A Diagnosis-Related Group (DRG) is a statistical system of classifying any inpatient stay into groups for the purposes of payment. The DRG classification system divides possible diagnoses into 25 major body systems and subdivides them into one of 747 groups for the purpose of Medicare reimbursement. DRG grouper system has been used by Medicare since 1983 to reimburse hospitals for inpatient admissions. Factors used to determine the DRG payment amount include the diagnosis involved as well as the hospital resources necessary to treat the condition. Also used by a few states for all payors and by many private health plans (usually non-HMO) for contracting purpose. Hospitals are paid a fixed rate for inpatient services corresponding to the DRG group assigned to a given patient. There are 25 major diagnostic categories (MDCs), which are each organized into two sections: Surgical – this section classifies all surgical conditions based upon operating room procedures, and Medical – this section classifies all diagnostic conditions based upon diagnosis codes. MDCs are mutually exclusive and in general are organized by major body system and/or associated with a particular medical specialty.
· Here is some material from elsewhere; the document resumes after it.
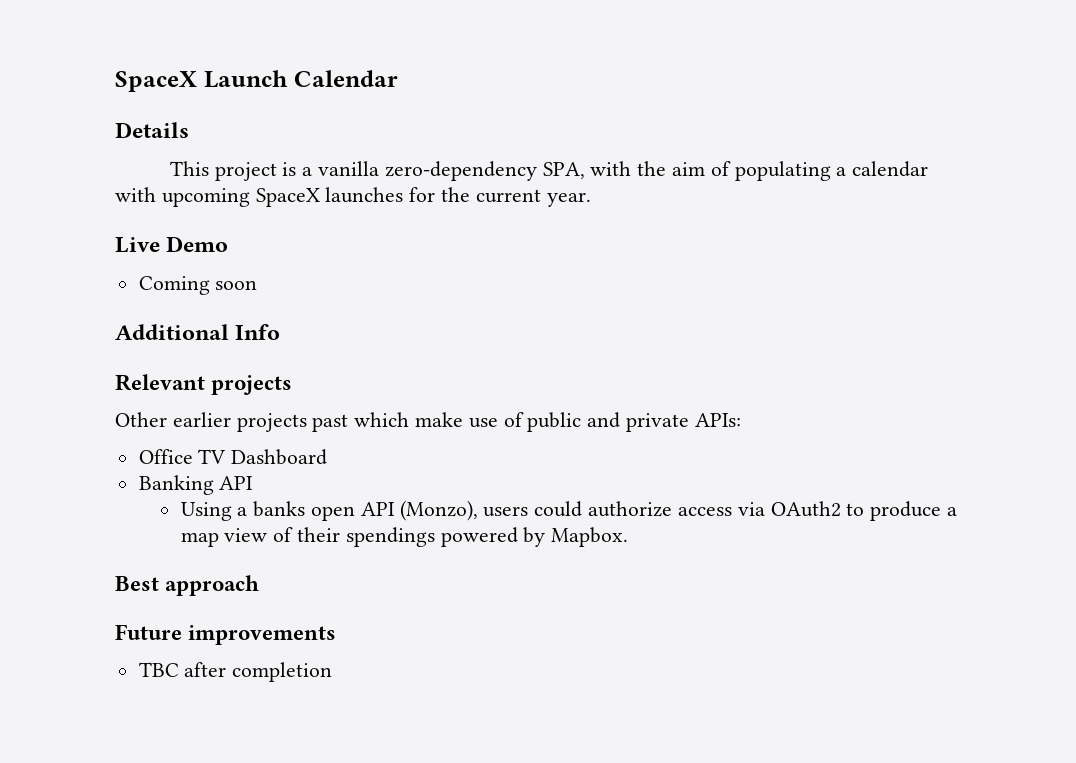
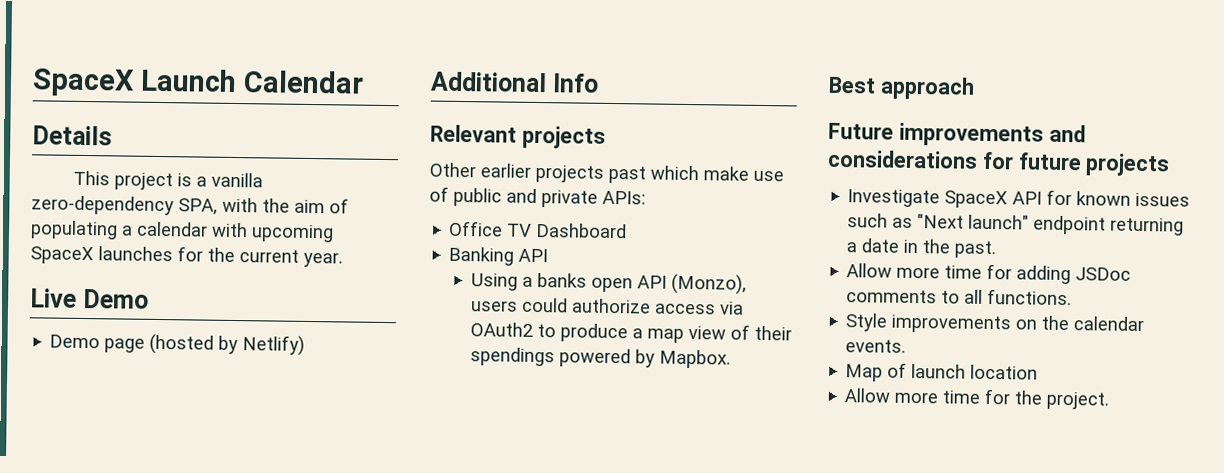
[138,276,258,295] Coming soon -> [49,333,306,356] Demo page (hosted by Netlify)
[138,662,333,682] // TBC after completion -> [1048,124,1086,143] [827,149,1171,177] [847,189,1191,209] [847,213,1185,236] [846,238,997,259] [846,263,1132,285] [846,288,1073,306] [845,313,1145,334] [845,339,907,353] [845,362,1039,382] [844,388,1110,410] and considerations for future projects // Investigate SpaceX API for known issues such as "Next launch" endpoint returning a date in the past. // Allow more time for adding JSDoc comments to all functions. // Style improvements on the calendar events. // Map of launch location // Allow more time for the project.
Beginning in 2007, CMS overhauled the DRG system with the development of “severity-adjusted DRGs.” Specifically, beginning in October 2007, CMS began to replace DRGs with “Medicare-severity DRGs” or “MS-DRGs” through a three-year phase-in period that blended payment under the old DRG system and the MS-DRG system.
While there are similarities between the two systems in the existence or absence of complications or co-morbidities, the MS-DRG system adds a third category – “Major complications and/or co-morbidities.” Cases are classified into MS-DRGs for payment based on the principal diagnosis, up to eight additional diagnoses, and up to six procedures performed during the stay. In a small number of MS-DRGs, classification is also based on the age, sex, and discharge status of the patient. The diagnosis and discharge information is reported by the hospital using codes from the IC-9-CM (the International Classification of Diseases, 9th Edition, Clinical Modification).
Certain types of hospitals are excluded from Medicare’s DRG reimbursement system; these include psychiatric hospitals or units, rehabilitation hospitals or units, children’s hospitals, long-term care hospitals and cancer hospitals.
Centers for Medicare and Medicaid Services administers the DRG system and issues all rules and changes.